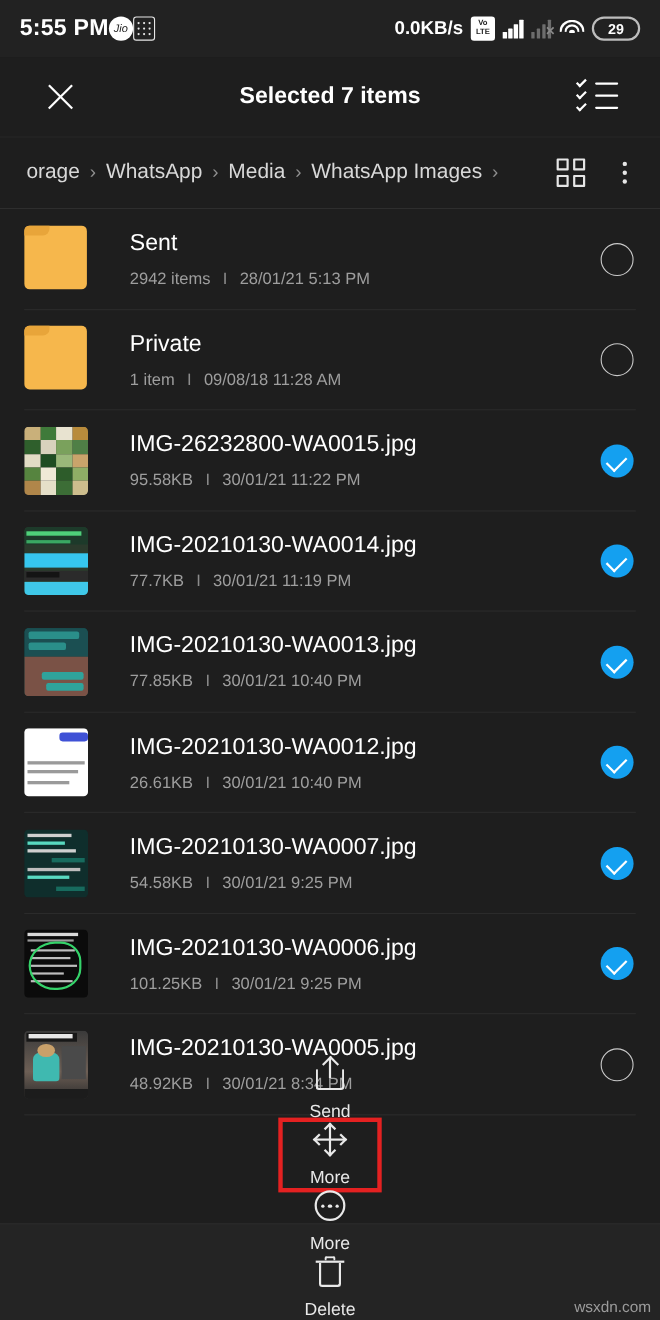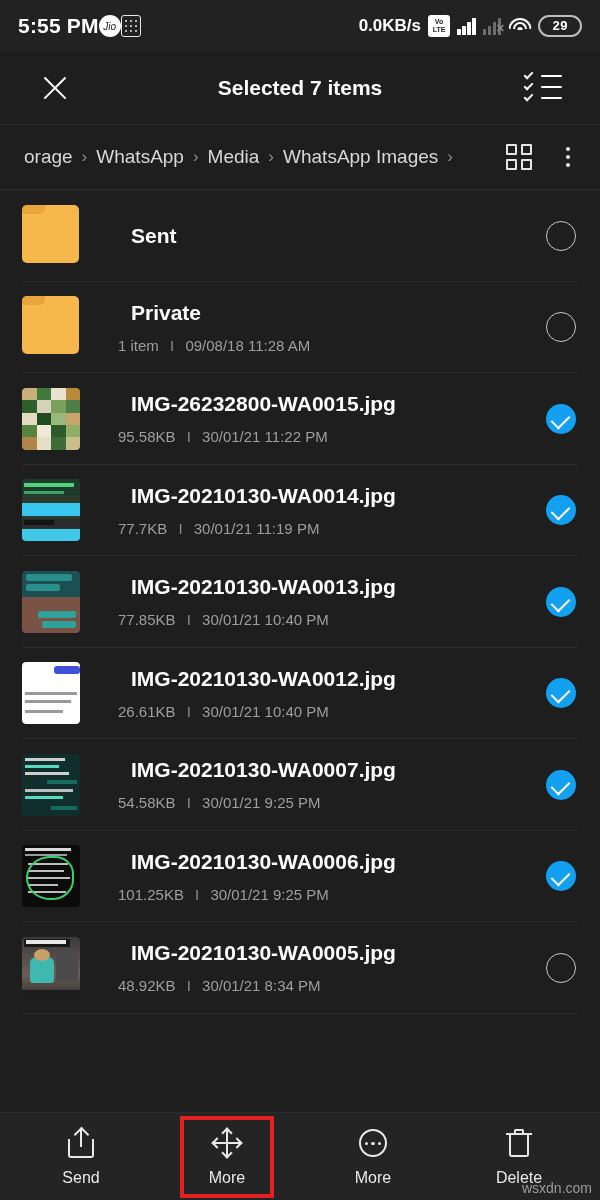--- a/index.html
+++ b/index.html
@@ -47,21 +47,20 @@
   .wifi{ width:23px;height:18px;position:relative; }
   .wifi i{ position:absolute;left:50%;transform:translateX(-50%);
            border:2.2px solid #fff;border-bottom:none;border-radius:50% 50% 0 0 / 100% 100% 0 0;}
   .wifi i:nth-child(1){width:23px;height:11px;top:1px;}
   .wifi i:nth-child(2){width:14px;height:7px;top:5px;}
   .wifi i:nth-child(3){width:5px;height:3px;top:10px;background:#fff;border:none;border-radius:50% 50% 0 0;}
   .battery{
     width:44px;height:22px;border:2px solid #bdbdbd;border-radius:11px;
     display:flex;align-items:center;justify-content:center;font-size:13px;font-weight:bold;
     color:#ffffff;
-    font-family:Liberation Mono, monospace;
   }
 
   
   .appbar{
     height:72px; display:flex; align-items:center; padding:0 38px;
     background:#1e1e1e; position:relative;
   }
   .close-x{ width:34px;height:34px;position:relative;cursor:pointer; }
   .close-x:before,.close-x:after{
     content:"";position:absolute;left:2px;top:16px;width:30px;height:2.2px;background:#ffffff;
@@ -113,36 +112,37 @@
   .img-thumb{ width:58px;height:62px;border-radius:3px;background:#333;position:relative;overflow:hidden; }
   .tn-collage{ display:grid;grid-template-columns:repeat(4,1fr);grid-template-rows:repeat(5,1fr);width:100%;height:100%; }
   .tn-collage i{ display:block; }
   .tn-chat-dark{ background:#0e3b3b; }
   .tn-chat-dark .bub{ position:absolute;background:#1f6f6b;border-radius:2px;height:7px; }
   .tn-white{ background:#ffffff; }
   .tn-white .bub{ position:absolute;border-radius:3px;height:8px; }
   .tn-black{ background:#0b0b0b; }
   .tn-photo{ background:linear-gradient(180deg,#3a3a3a 0%, #6d5f55 60%, #2d2d2d 100%); }
   .meta{ flex:1;padding-left:38px;min-width:0; }
-  .fname{ font-size:21px;color:#ffffff;font-weight:bold;line-height:1.1;white-space:nowrap;overflow:hidden;margin-left:13px; }
+  .fname{ font-size:21px;color:#ffffff;font-weight:normal;line-height:1.1;white-space:nowrap;overflow:hidden; }
   .fsub{ margin-top:13px;font-size:15px;color:#9e9e9e;white-space:nowrap; }
   .fsub .sep{ margin:0 7px;color:#8b8b8b; }
   .check{ width:30px;height:30px;flex:0 0 auto;border-radius:50%;position:relative; }
   .check.off{ border:1.8px solid #c9c9c9;background:transparent; }
   .check.on{ background:#14a0f0; }
   .check.on:after{
     content:"";position:absolute;left:9px;top:7px;width:9px;height:15px;
     border-right:2.6px solid #fff;border-bottom:2.6px solid #fff;transform:rotate(45deg);
   }
 
   
   .bottombar{
     position:absolute;left:0;bottom:0;width:600px;height:88px;background:#242424;
-    display:flex;align-items:center;justify-content:space-between;padding:0 38px;
+    display:flex;align-items:center;justify-content:flex-end;padding:0 38px;
     border-top:1px solid #2b2b2b;
+    flex-direction:column;
   }
   .baction{ display:flex;flex-direction:column;align-items:center;justify-content:center;
             width:86px;height:74px;position:relative; }
   .baction .blabel{ font-size:16px;color:#e9e9e9;margin-top:10px; }
   .highlight{ outline:4px solid #e42121; outline-offset:0px; }
 
   .ic{ width:32px;height:32px;position:relative; }
   
   .ic-send .box{ position:absolute;left:3px;top:12px;width:26px;height:19px;
                  border:2px solid #e9e9e9;border-top:none;border-radius:0 0 3px 3px; }
@@ -269,20 +269,25 @@
   <div class="crumb-underline"></div>
 
   <div class="list">
 
     <div class="row">
       <div class="thumb">
           <div class="folder"></div>
         </div>
       <div class="meta">
         <div class="fname">Sent</div>
+        <div class="fsub">
+          <span>2942 items</span>
+          <span class="sep">I</span>
+          <span>28/01/21 5:13 PM</span>
+        </div>
       </div>
       <div class="check off"></div>
       <div class="row-sep"></div>
     </div>
 
     <div class="row">
       <div class="thumb">
           <div class="folder"></div>
         </div>
       <div class="meta">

________

Exactly how many lines of the listing hold the word "center"? State only the number.

> _Written solution_
5